PROBLEM:
Extract each line of the records below that contains the word "class".

Extracted records:
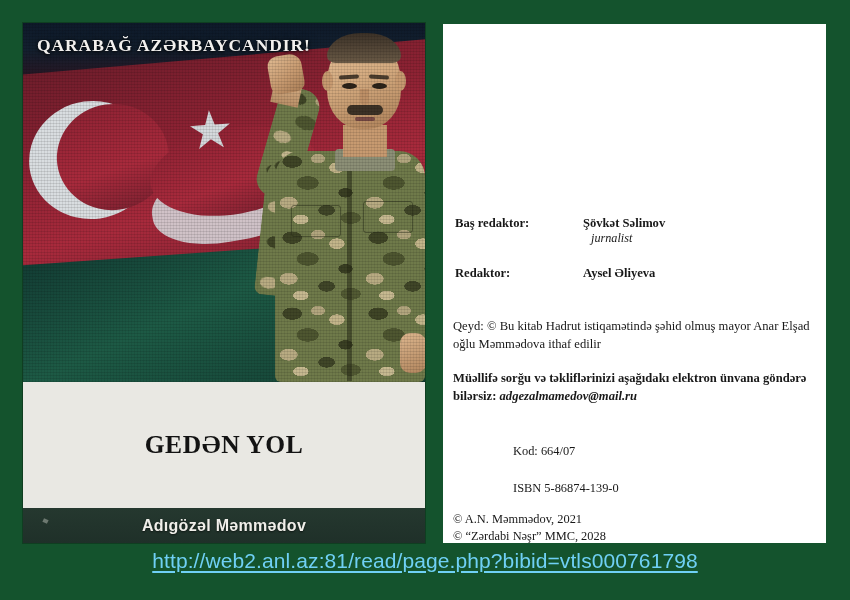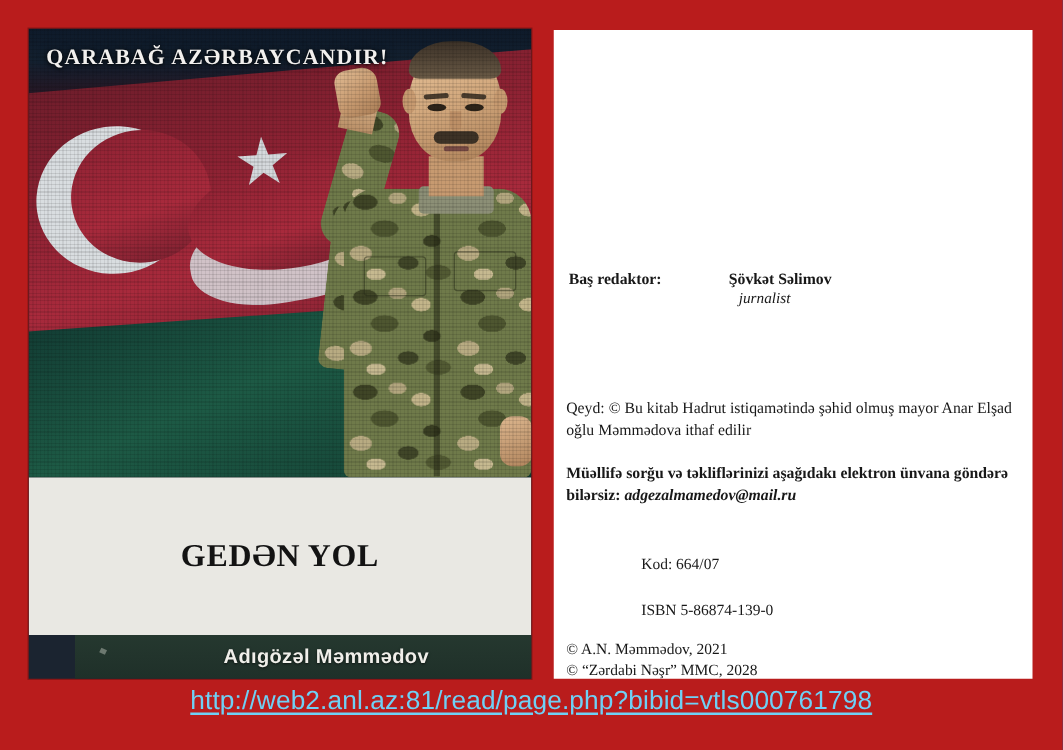--- a/index.html
+++ b/index.html
@@ -18,7 +18,7 @@
     position: relative;
     width: 850px;
     height: 600px;
-    background: #b91c1c;
+    background: #14532d;
   }
 
   

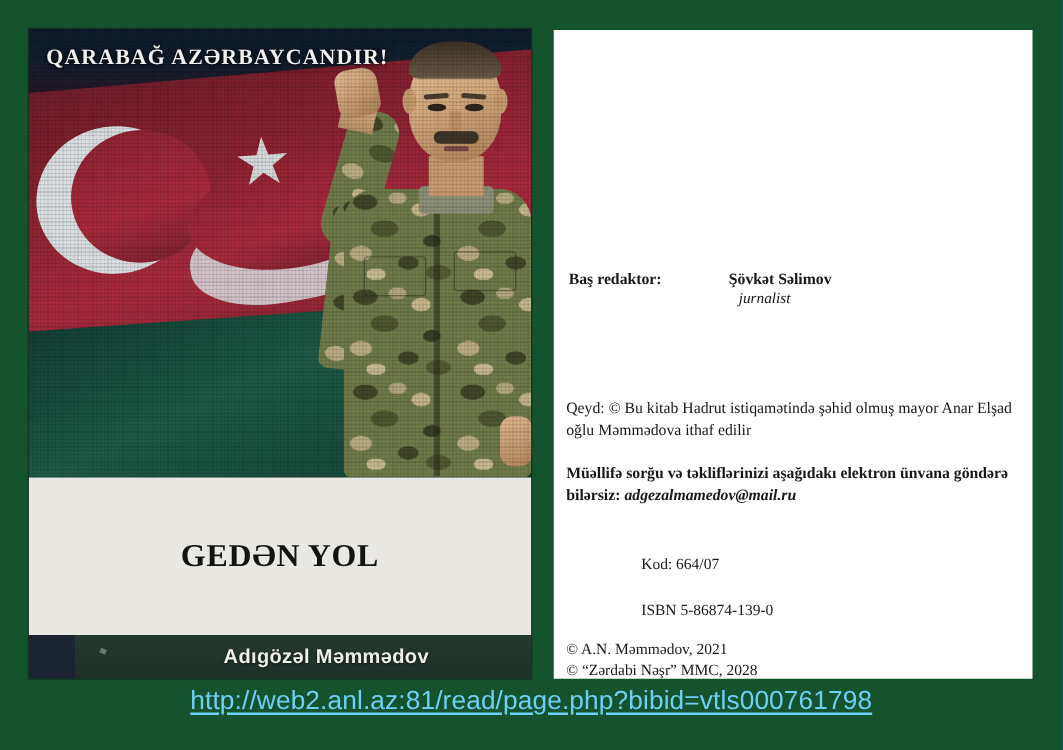--- a/index.html
+++ b/index.html
@@ -491,6 +491,12 @@
 
         <div class="credit-gap"></div>
 
+        <div class="credit-row">
+          <div class="credit-label">Redaktor:</div>
+          <div>
+            <div class="credit-value">Aysel Əliyeva</div>
+          </div>
+        </div>
       </div>
 
       <div class="blk-note">Qeyd: © Bu kitab Hadrut istiqamətində şəhid olmuş mayor Anar Elşad oğlu Məmmədova ithaf edilir</div>

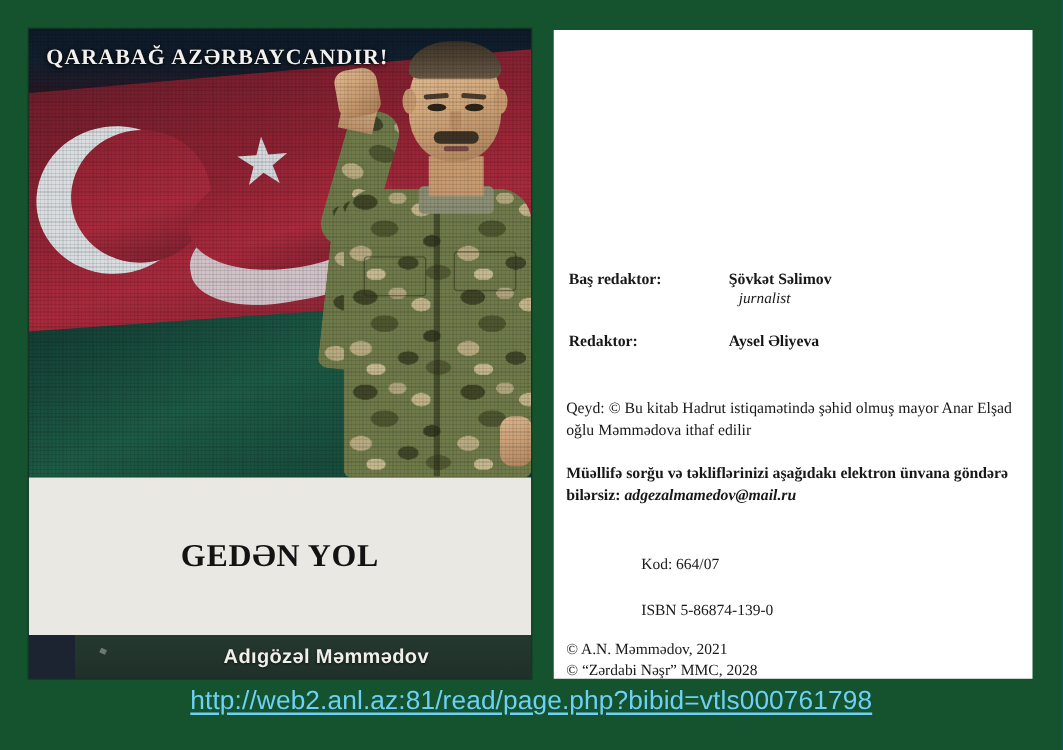--- a/index.html
+++ b/index.html
@@ -288,7 +288,6 @@
     display: flex;
     align-items: center;
     justify-content: center;
-    margin-left: 37px;
   }
   .cover-author {
     color: #f0efea;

ANSWER BOX:
         <div class="credit-gap"></div>
+        <div class="credit-row">
+          <div class="credit-label">Redaktor:</div>
+            <div class="credit-value">Aysel Əliyeva</div>
       <div class="blk-note">Qeyd: © Bu kitab Hadrut istiqamətində şəhid olmuş mayor Anar Elşad oğlu Məmmədova ithaf edilir</div>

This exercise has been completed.